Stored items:
◆ ◆ ◆ ◆ ◆ ◆ ◆
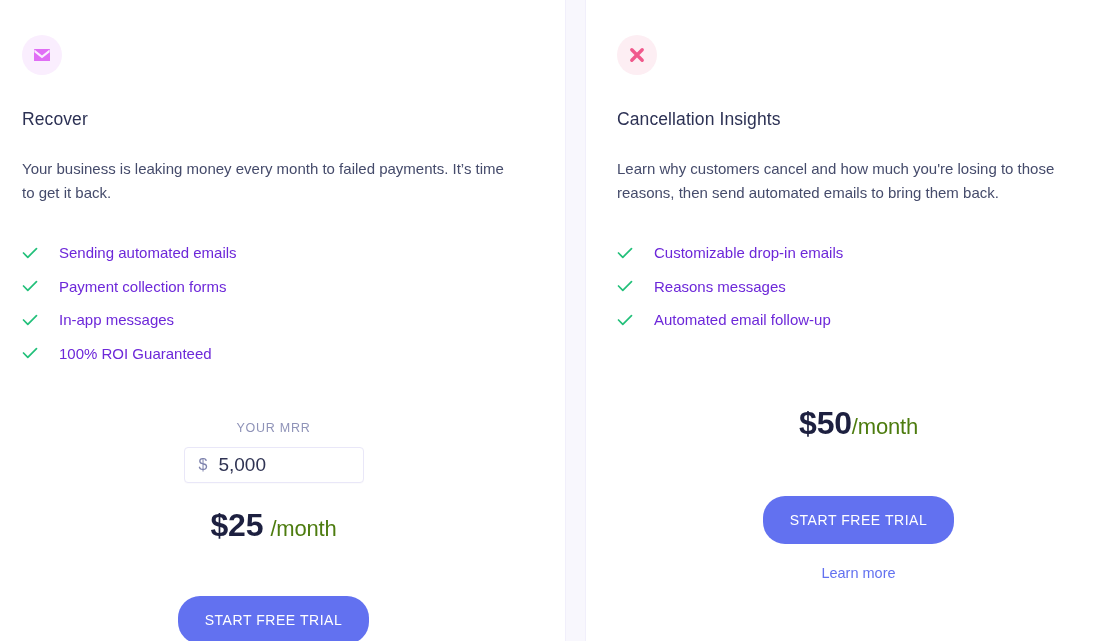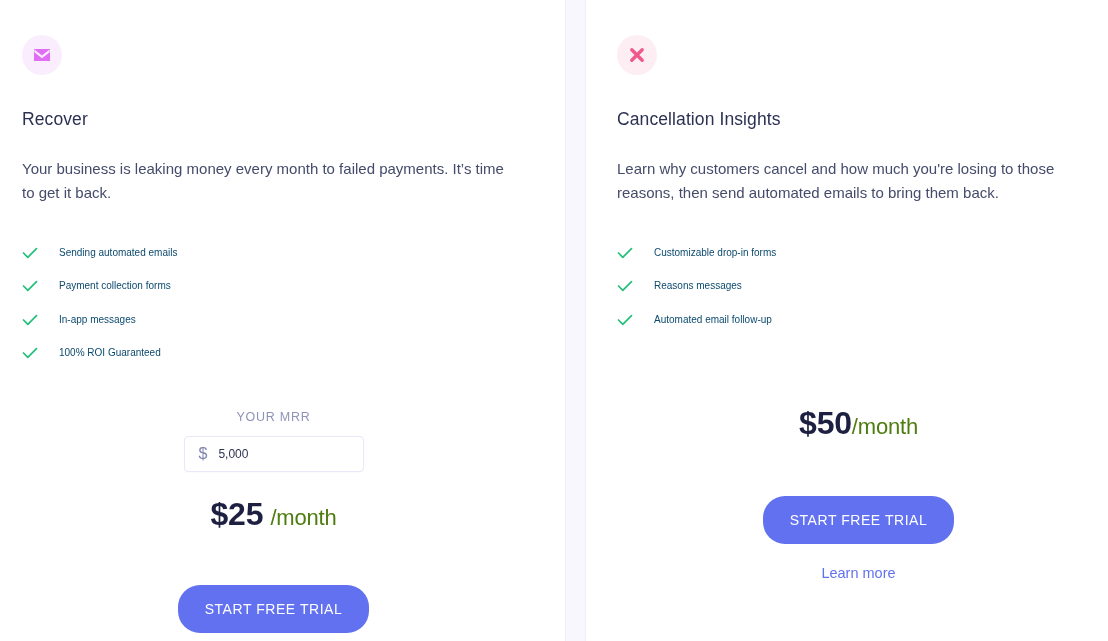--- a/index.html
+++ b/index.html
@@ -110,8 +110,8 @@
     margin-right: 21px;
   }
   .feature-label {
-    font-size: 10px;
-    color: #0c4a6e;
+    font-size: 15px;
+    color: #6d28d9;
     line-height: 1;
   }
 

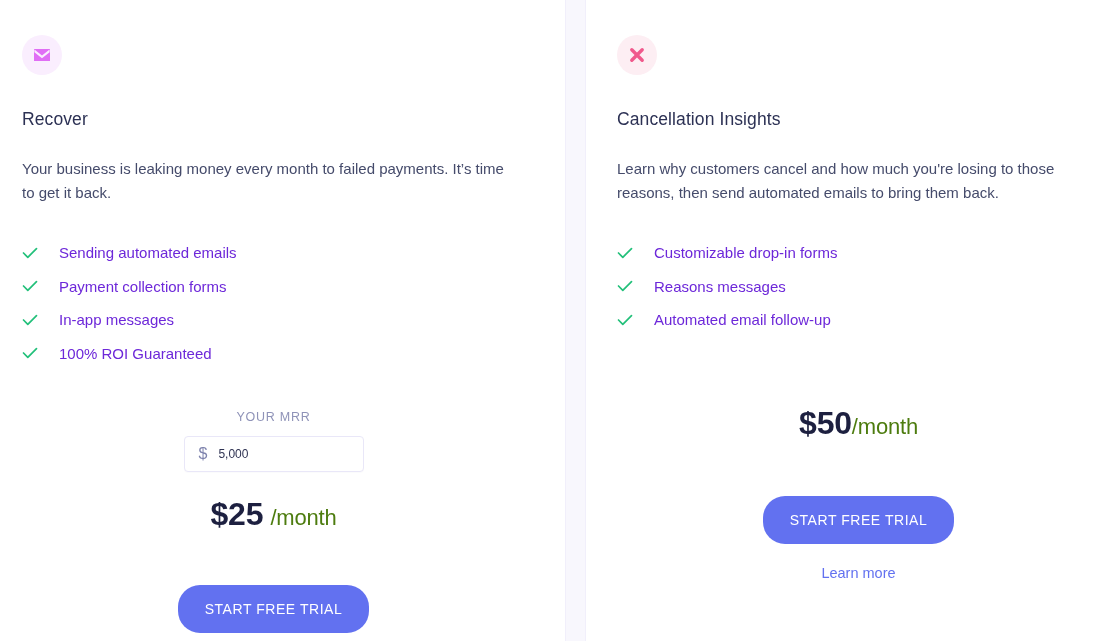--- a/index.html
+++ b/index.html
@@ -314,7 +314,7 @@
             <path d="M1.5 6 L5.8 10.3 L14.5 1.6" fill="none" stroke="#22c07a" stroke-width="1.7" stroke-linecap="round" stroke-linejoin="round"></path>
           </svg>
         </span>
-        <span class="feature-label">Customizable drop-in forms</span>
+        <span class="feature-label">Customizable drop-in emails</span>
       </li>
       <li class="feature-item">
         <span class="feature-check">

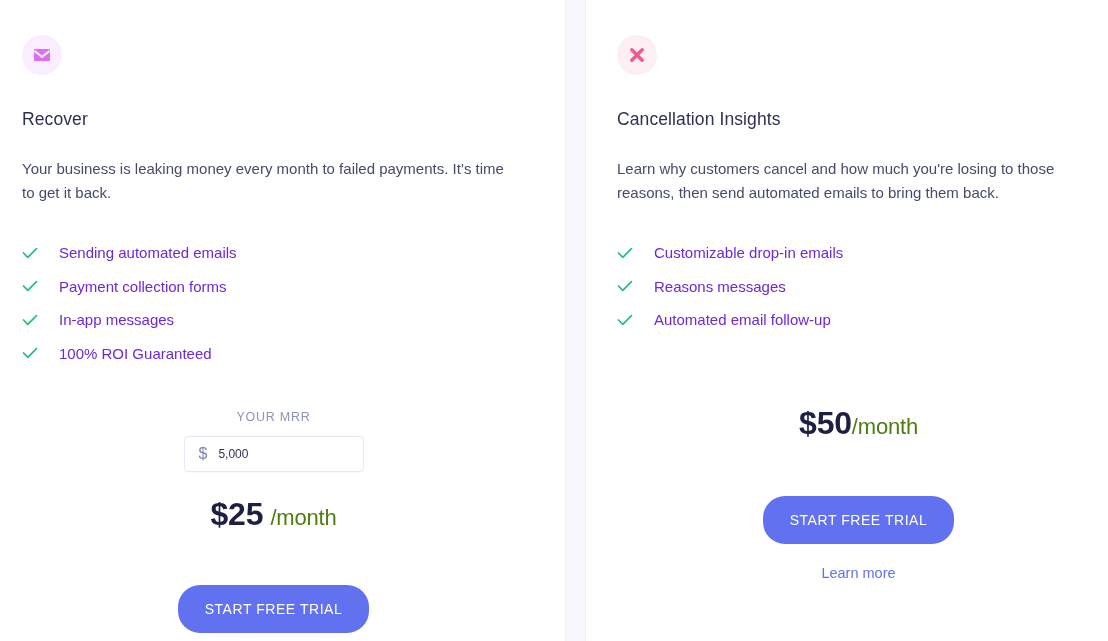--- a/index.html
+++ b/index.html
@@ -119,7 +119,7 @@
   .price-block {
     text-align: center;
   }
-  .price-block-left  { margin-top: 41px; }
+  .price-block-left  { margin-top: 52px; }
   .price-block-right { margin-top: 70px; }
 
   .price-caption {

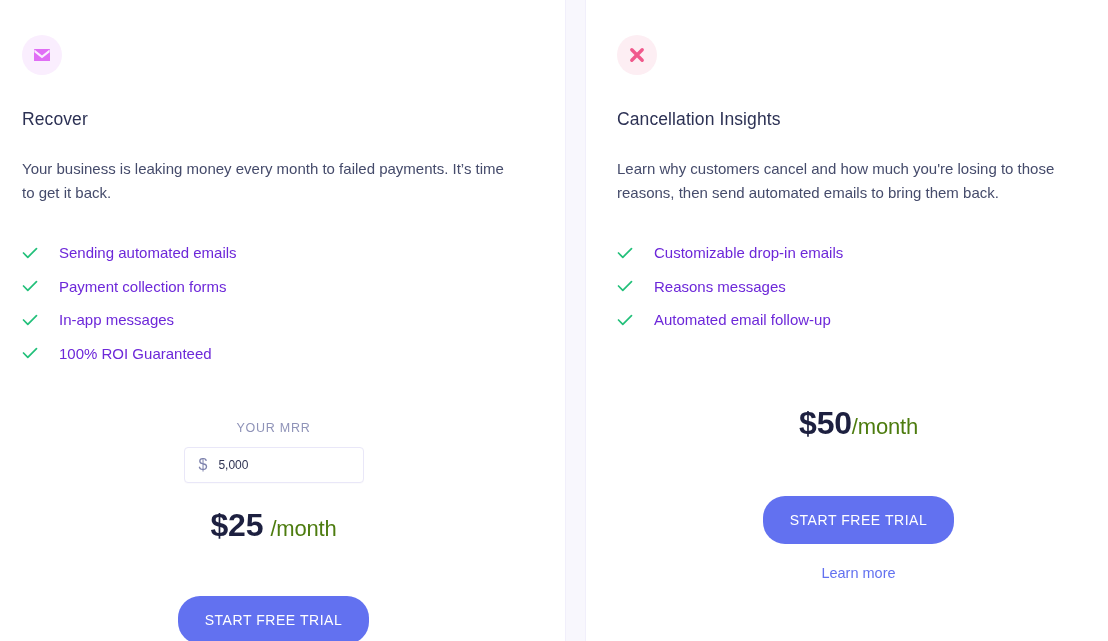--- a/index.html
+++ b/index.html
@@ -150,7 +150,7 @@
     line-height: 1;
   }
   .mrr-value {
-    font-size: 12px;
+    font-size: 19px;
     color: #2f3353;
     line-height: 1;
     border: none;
◆ ◆ ◆ ◆ ◆ ◆ ◆
Instructions to follow:
Count each line of the entries that holds the word "class", then state the total and nothing more.

Result of the task:
4